After all, it might be a nice change from the sea of rejections.
Using a complex calculus of variables, expressions, and operators,* I have devised a system in which to work Amazon into my submission process.
I plan to put up a few short stories and one novella over the next couple months.
Using short stories is also a good way to put pseudonym conundrum to the test.
First up is a 7,400 word speculative fiction story called The Masq.
* math terms I quickly looked up
Perhaps conundrum is an overstatement. Especially given I know which way I’m leaning.
It’s also not a pressing concern, considering I’m only done the first draft. And I might rewrite the entire thing in first person. (At least it’s only 75k words.)
Regardless, I just finished writing a young adult (YA) novel and began pondering the case for pseudonyms. Seeing as I haven’t made any name for myself, the issue is far down my list of concerns. Somewhere just above who to include in my Edgars acceptance speech.

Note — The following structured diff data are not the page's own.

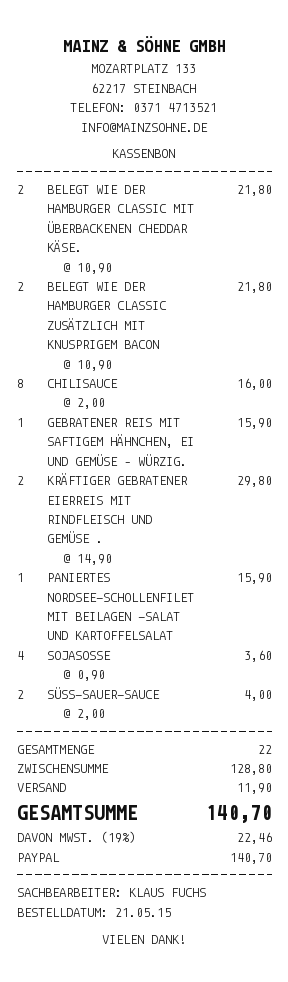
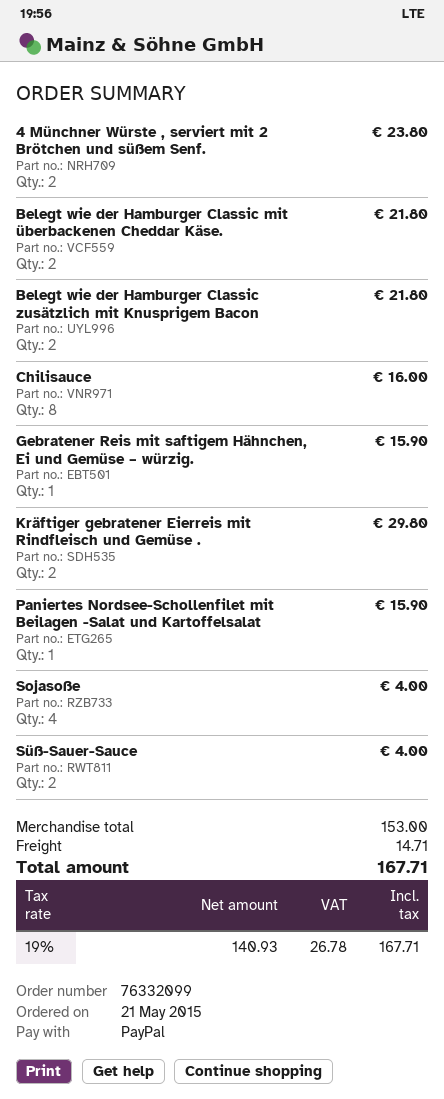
SOJASOSSE: 4 for 3.60 -> 4 for 4.00
4 Münchner Würste , serviert mit 2 Brötchen und süßem Senf.: none -> 2 for 23.80
subtotal: 128.80 -> 153.00
shipping: 11.90 -> 14.71
tax: 19% = 22.46 -> 19% = 26.78
total: 140.70 -> 167.71

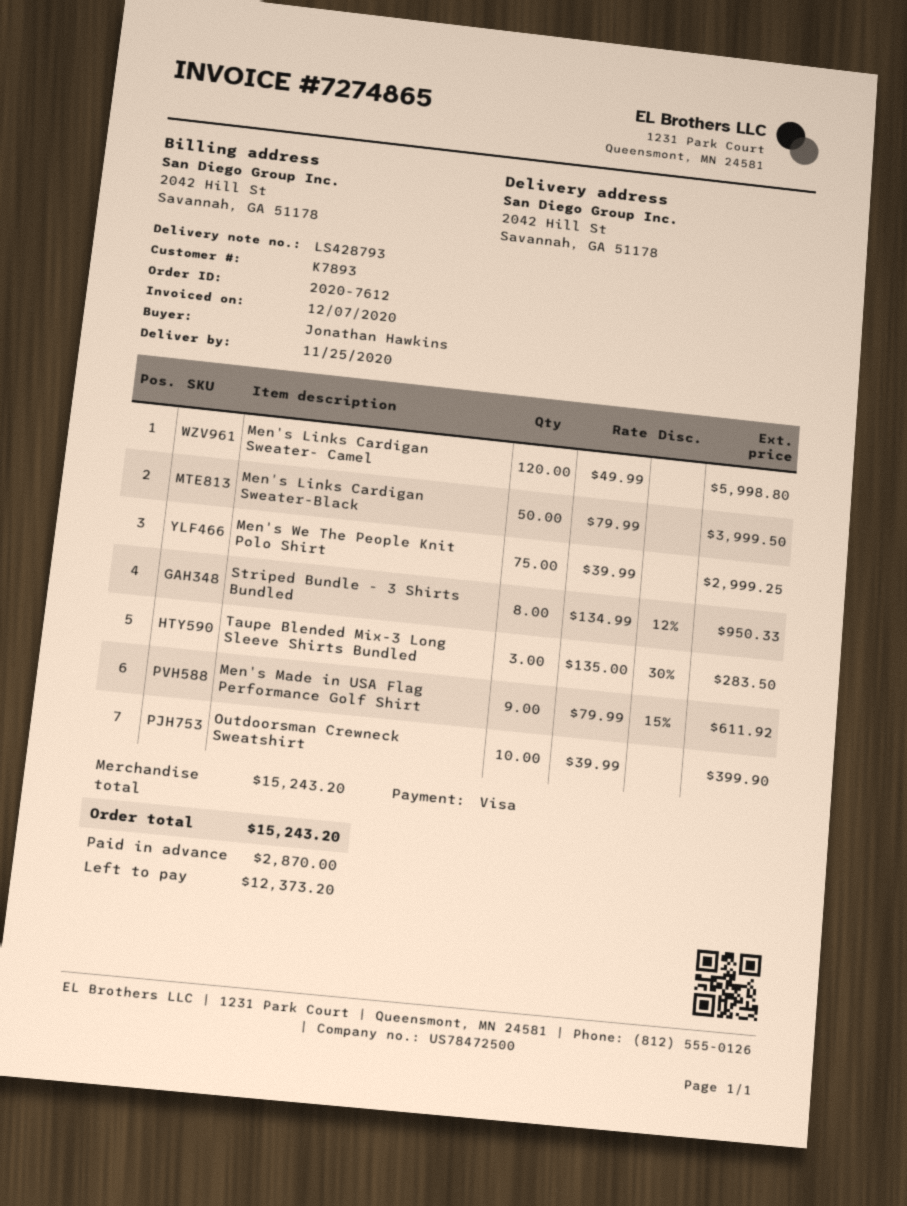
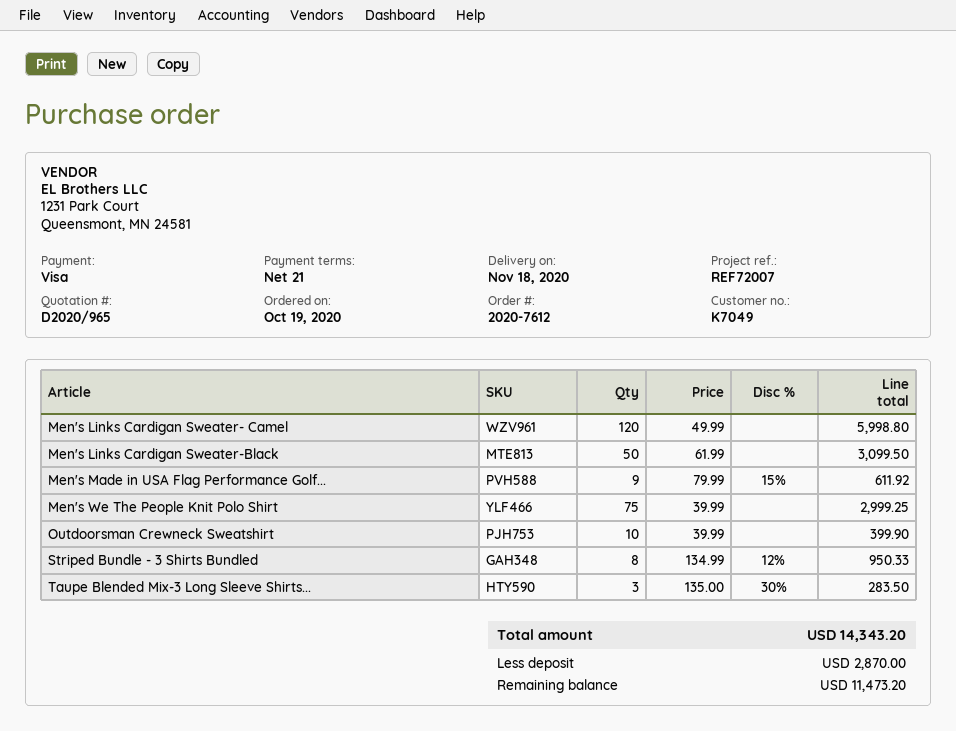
delivery date: 2020-11-25 -> 2020-11-18
customer number: K7893 -> K7049
Men's Links Cardigan Sweater-Black: 50 x 79.99 = 3999.50 -> 50 x 61.99 = 3099.50
total: 15243.20 -> 14343.20
balance: 12373.20 -> 11473.20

However, I’ve also wanted to give self-publishing a shot–both to learn the ropes and see how it goes. In that case, the question rockets to the top like the 1999 St. Louis Rams.

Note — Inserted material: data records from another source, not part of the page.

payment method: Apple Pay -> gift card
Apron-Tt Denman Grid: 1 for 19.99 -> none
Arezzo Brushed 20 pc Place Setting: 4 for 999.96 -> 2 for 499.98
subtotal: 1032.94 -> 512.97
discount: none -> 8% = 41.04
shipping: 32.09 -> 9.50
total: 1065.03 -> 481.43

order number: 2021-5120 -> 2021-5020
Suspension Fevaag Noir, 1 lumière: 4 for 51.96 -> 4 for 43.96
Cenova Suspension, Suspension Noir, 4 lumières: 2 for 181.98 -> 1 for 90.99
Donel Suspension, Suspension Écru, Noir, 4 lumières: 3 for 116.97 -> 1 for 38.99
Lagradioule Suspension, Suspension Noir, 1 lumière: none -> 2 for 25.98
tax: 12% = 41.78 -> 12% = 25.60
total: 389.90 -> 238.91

Stephen King wrote under the nom de plume Richard Bachman to circumvent an industry that penalized prolificacy.
J.K. Rowling stated that it was “wonderful to publish without hype or expectation, and pure pleasure to get feedback under a different name.”

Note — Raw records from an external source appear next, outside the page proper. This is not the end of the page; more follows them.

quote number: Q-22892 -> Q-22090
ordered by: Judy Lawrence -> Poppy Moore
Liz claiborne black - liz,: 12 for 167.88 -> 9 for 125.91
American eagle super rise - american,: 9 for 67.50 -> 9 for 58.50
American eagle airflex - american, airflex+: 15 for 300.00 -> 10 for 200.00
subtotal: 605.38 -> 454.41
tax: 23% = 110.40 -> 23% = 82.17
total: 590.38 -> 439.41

Then there’s erotica. Some sources estimate that 103% of all erotica is written under a pseudonym.
Obviously I do not share the concerns of either King or Rowling. And I’m not writing erotica. But many make the argument to use a pen name when writing a different genre.
Iain Banks wrote mainstream fiction as such, then ever so sneakily wrote science fiction as Iain M. Banks. (More for clarity than obfuscation.)
John Grisham writes young adult fiction and non-legal-thrillers under one name. Many authors write in multiple genres under one name, including the aforementioned King.
The argument is often made that using a pen name allows the reader to know what they’re getting. But there’s a thing called a description. They could always read that first.